You have an atypical career for an elite athlete: you’ve started cycling quite late, after years of running and skiing... “I started out with mountain running and ski touring. Then I started having knee and ankle problems, so the doctor recommended me the bike. I didn't like the bike, I didn't even have one at home. So I bought an 800 euros entry level MTB, and that seemed to me to be an insane price: you know how many running shoes you can buy with that money? I remember the first two months as a cyclist: I just wanted to throw the bike at the material collection center, I swear! Even if I was very good at running, whenever I was riding the bike I almost felt as if I was having a syncope. Slowly my inner "engine" came out and, from there, my passion did too. After my first 1000 km cycling, I did my first solo 24h: I got on the podium. I was copying the strongest athletes in the stops, it was a rudimentary method but it allowed me not to make many mistakes while I was still inexperienced. The sensations I felt were terrible, I was not feeling well at all, but I didn't give up. When I finished, they had to take the bike off me, I was literally petrified on the bike.”

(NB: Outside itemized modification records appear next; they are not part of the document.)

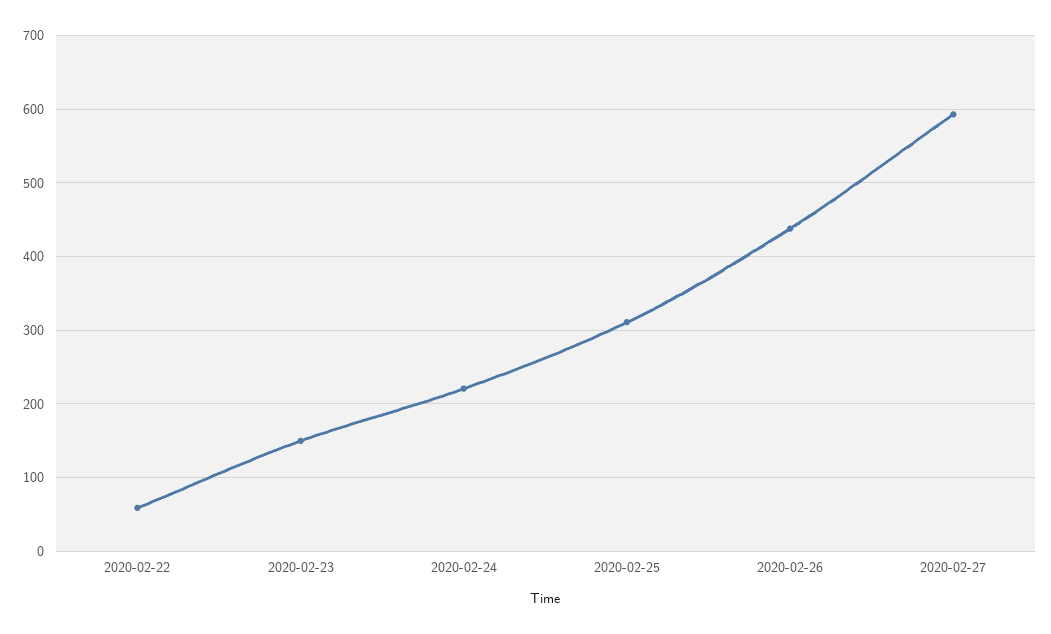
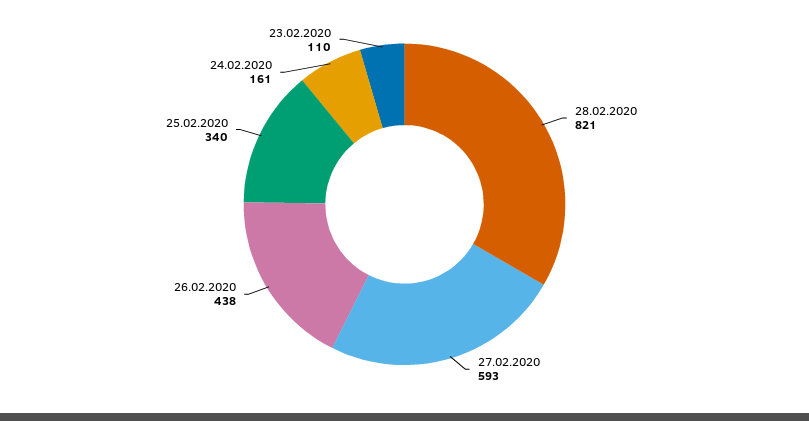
2020-02-22: 60 -> none
2020-02-23: 150 -> 110
2020-02-24: 220 -> 161
2020-02-25: 310 -> 340
28.02.2020: none -> 821

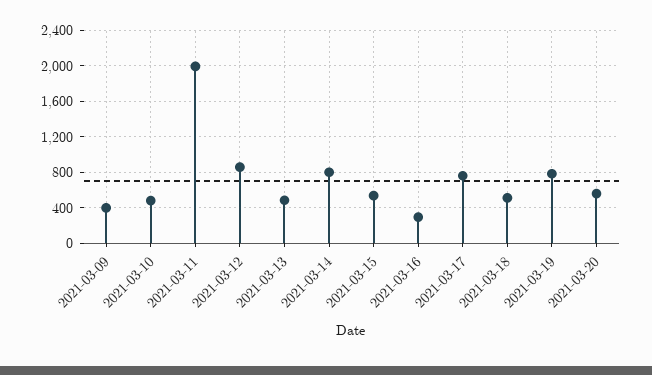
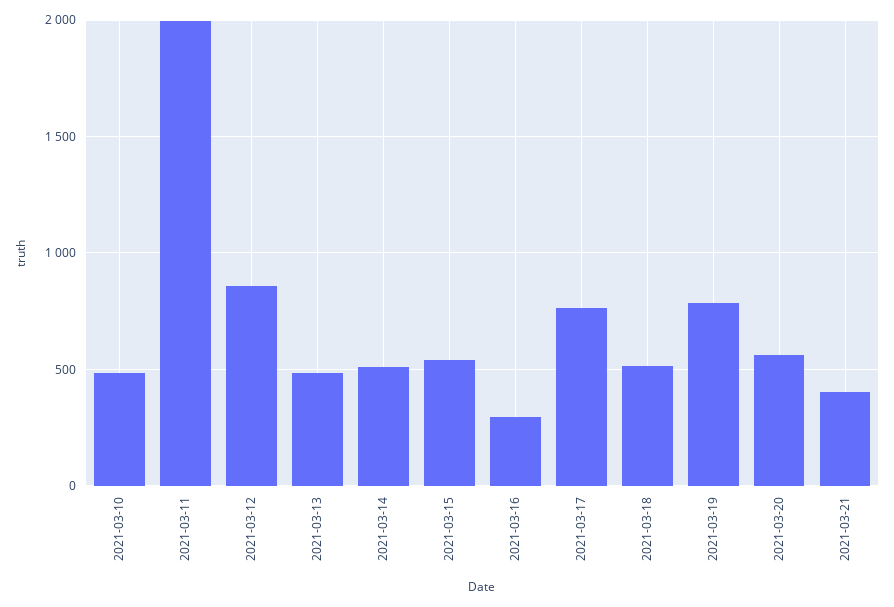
2021-03-09: 400 -> none
2021-03-14: 800 -> 500
2021-03-21: none -> 400

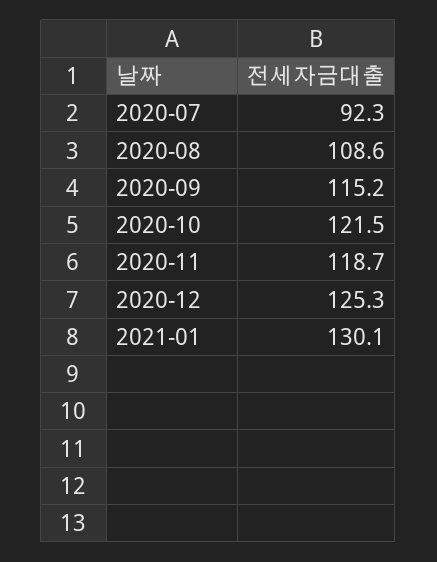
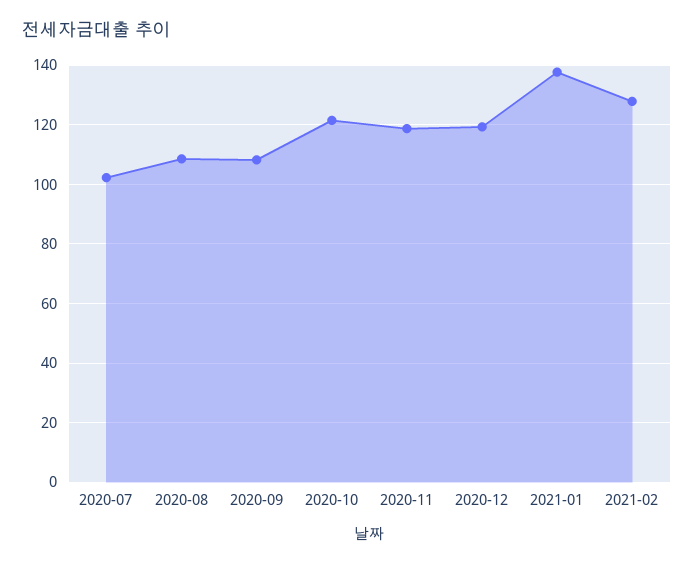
2020-07: 92.3 -> 102.5
2020-09: 115.2 -> 107.5
2020-12: 125.3 -> 120
2021-01: 130.1 -> 137.5
2021-02: none -> 127.5

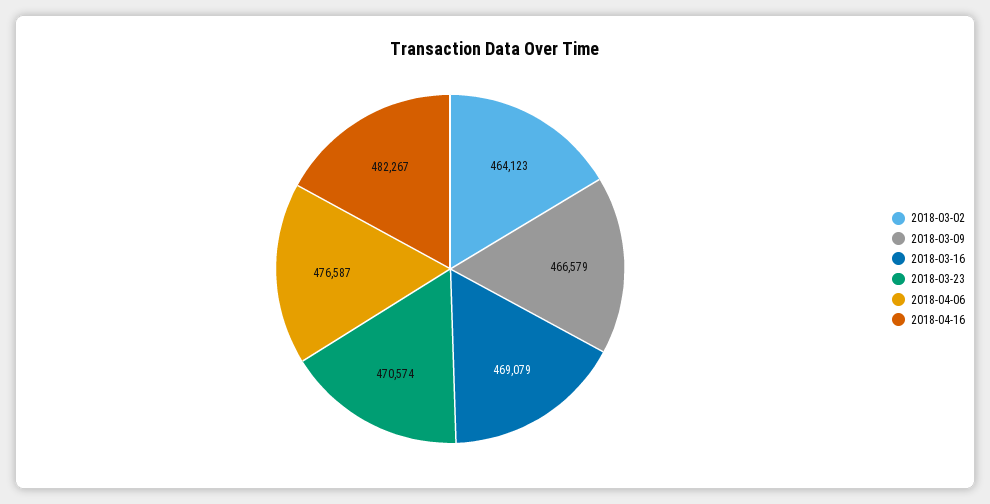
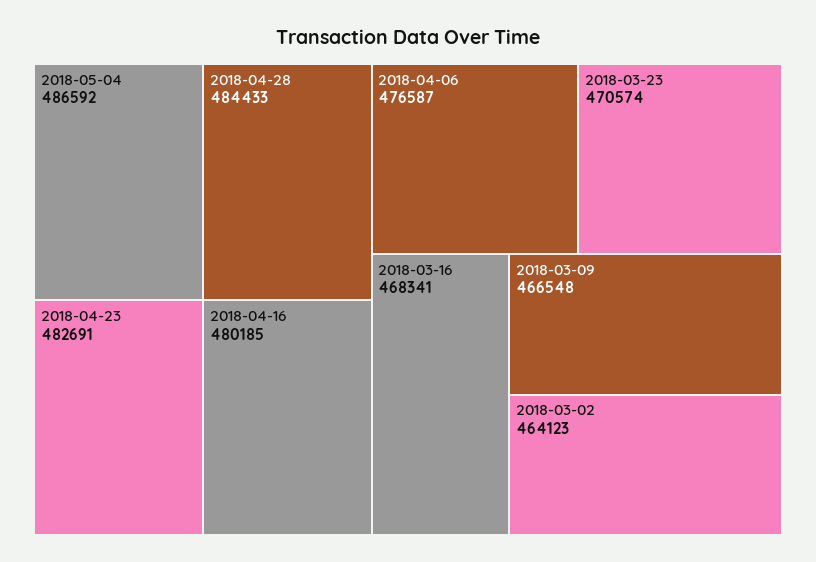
2018-03-09: 466579 -> 466548
2018-03-16: 469079 -> 468341
2018-04-16: 482267 -> 480185
2018-05-04: none -> 486592
2018-04-28: none -> 484433
2018-04-23: none -> 482691

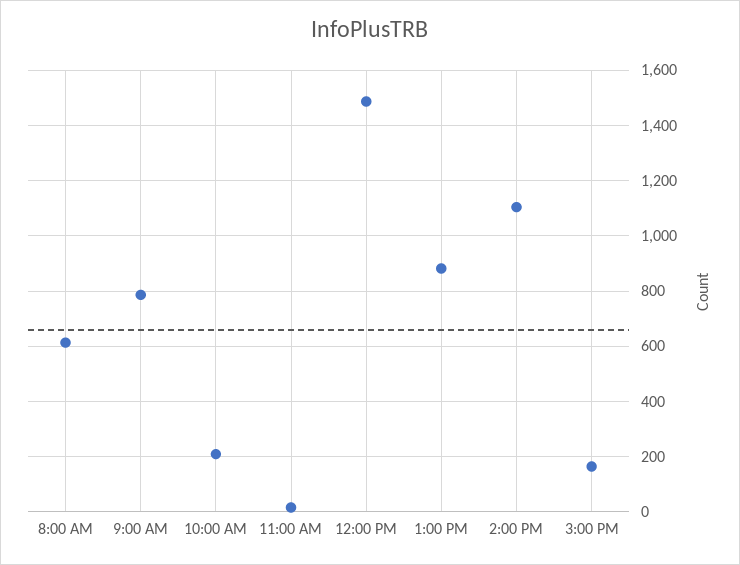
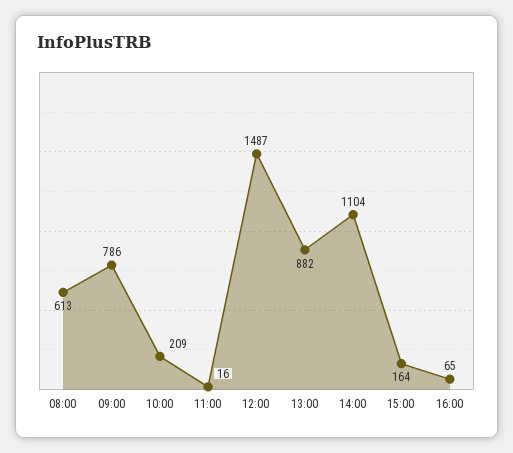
16:00: none -> 65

Besides your inner "engine", which is notoriously excellent, how did you learn how to ride the bike? “As long as I was doing mostly 24h races, I was really bad at riding it, it was unbelievable! It is thanks to three professional cyclists if I learned how to ride: Paolo Alberati, who is also my trainer, Martino Fruet and Marco Bui. I was going out with them to train myself and they told me to just follow their trajectories. Then, during a TransAlp with a friend who is very good at going downhill, I made the qualitative leap. When you learn to visualize the clean trajectory, you are able to release the brakes. I am now a second level sports director as a hobby, and I train kids from 9 to 12 years old. I challenge them in surplace, and I always win!”
It almost seems like your competitive strength comes from enjoying riding the bicycle... “And that’s how it is, the bike is my own therapy. I am lucky because I live right next to the Brenta river, and my training places are heavenly looking: Val di Sole, Adamello, Brenta. After only 10 minutes around these valleys, your mood changes and you start smiling. Then, beyond that, the desire for competition begins. I have this constant need to find new stimuli to understand where my Everest is. I don't think it's self-centered to do so, I just do it to feel good. Because when I reach my Everest, it will be as if a bubble of light entered me.